|
 A western corn
rootworm searches for pollen on corn silk. The pest costs U.S. growers about $1
billion annually in yield losses and control measures. Click the image for
more information about it. |
Study Probes Spread of U.S. Corn Pest in
Europe
By Luis
Pons November 10, 2005
The Agricultural Research Service (ARS) has helped shed new light on the spread
in Europe of the western corn rootworm beetle, the most destructive pest of
corn in the United States.
It was thought that the European spread of this pest, Diabrotica
virgifera virgifera, could be traced exclusively to its accidental 1992
introduction from North America into the former Yugoslavia.
But a new study, headed by researchers Thomas Guillemaud and Nicholas
Miller at Institut National de la Recherche Agronomique (INRA) in Sophia Antipolis, France, has found
that its the result of at least three independent transatlantic
introductions. This suggests that such incursions may be occurring more often
than previously thought.
The study, described in the current issue of Science, entailed analysis of genetic
variation in European and American western corn rootworm populations,
specifically at eight microsatellite loci within their DNA.
Molecular biologist
Kyung
Seok Kim of ARS
Corn
Insects and Crop Genetics Research Unit in Ames, Iowa, developed the
microsatellite DNA markers needed for the study. His work and ARS cooperation
with INRA accelerated the research findings by about a year.
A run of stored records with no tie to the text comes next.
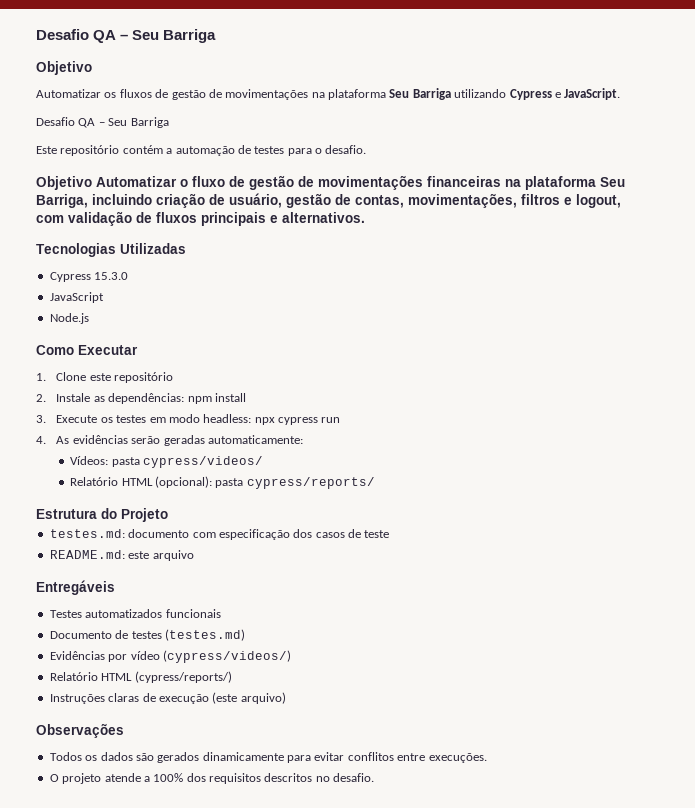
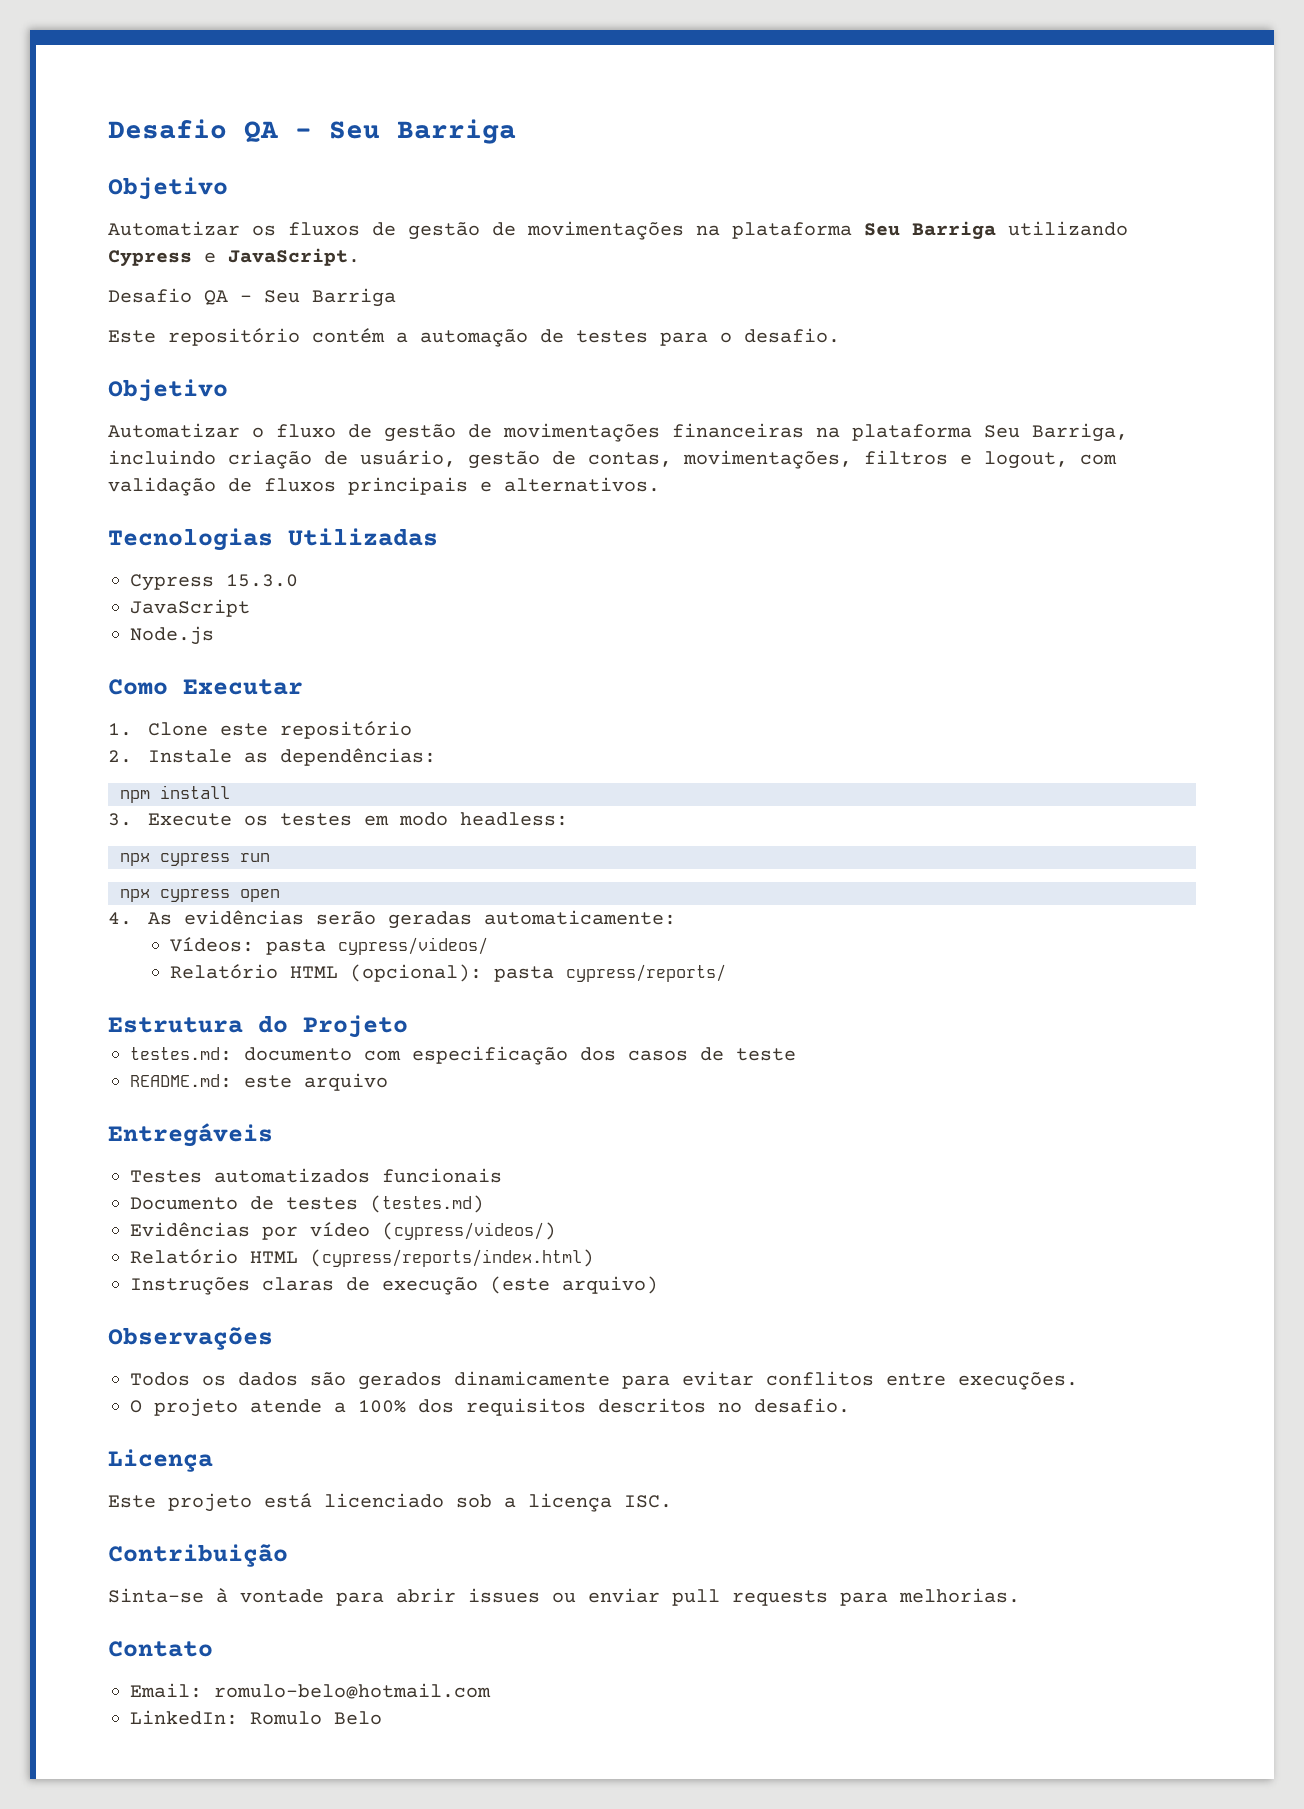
  Este repositório contém a automação de testes para o desafio.
- Objetivo Automatizar o fluxo de gestão de movimentações financeiras na plataforma Seu Barriga, incluindo criação de usuário, gestão de contas, movimentações, filtros e logout, com validação de fluxos principais e alternativos.
+ Objetivo
+ Automatizar o fluxo de gestão de movimentações financeiras na plataforma Seu Barriga, incluindo criação de usuário, gestão de contas, movimentações, filtros e logout, com validação de fluxos principais e alternativos.
- 2. Instale as dependências: npm install
+ 2. Instale as dependências:
+ npm install
- 3. Execute os testes em modo headless: npx cypress run
+ 3. Execute os testes em modo headless:
+ npx cypress run
+ npx cypress open
- Relatório HTML (cypress/reports/)
+ Relatório HTML (cypress/reports/index.html)
+ Licença
+ Este projeto está licenciado sob a licença ISC.
+ Contribuição
+ Sinta-se à vontade para abrir issues ou enviar pull requests para melhorias.
+ Contato
+ Email: romulo-belo@hotmail.com
+ LinkedIn: Romulo Belo

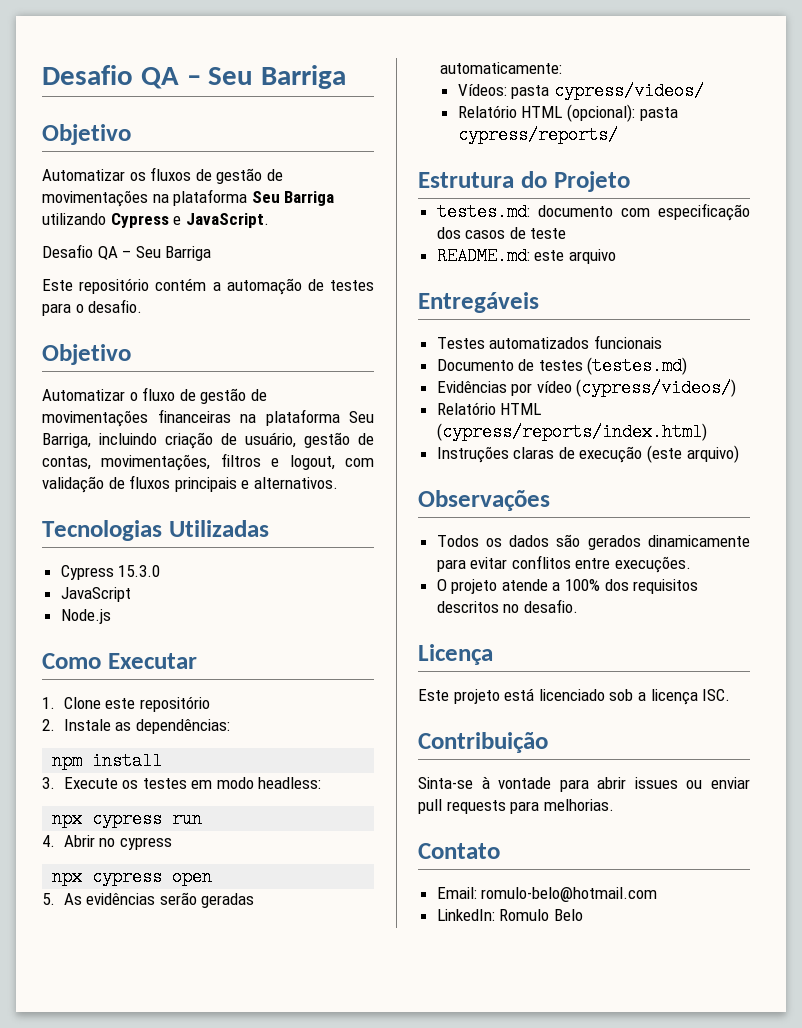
+ 4. Abrir no cypress
- 4. As evidências serão geradas automaticamente:
+ 5. As evidências serão geradas automaticamente:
ARS is the U.S. Department of
Agricultures chief scientific research agency.
Western corn rootworms cost U.S. growers about $1 billion annually in
yield losses and control measures. Young larvae feed on root hairs and small
roots, while larger larvae feed on primary roots.
Kim explained that the pests are usually most easily controlled by
rotating crops between corn and soybean. Eggs laid in corn hatch during the
soybean phase, depriving the pests of suitable food.
He added that the findings also bear significance because of the
emergence of a new variant of the western corn rootworm in the United States
that lays its eggs in soybeans and whose offspring hatch in corn. This variant
has not yet been detected in Europe.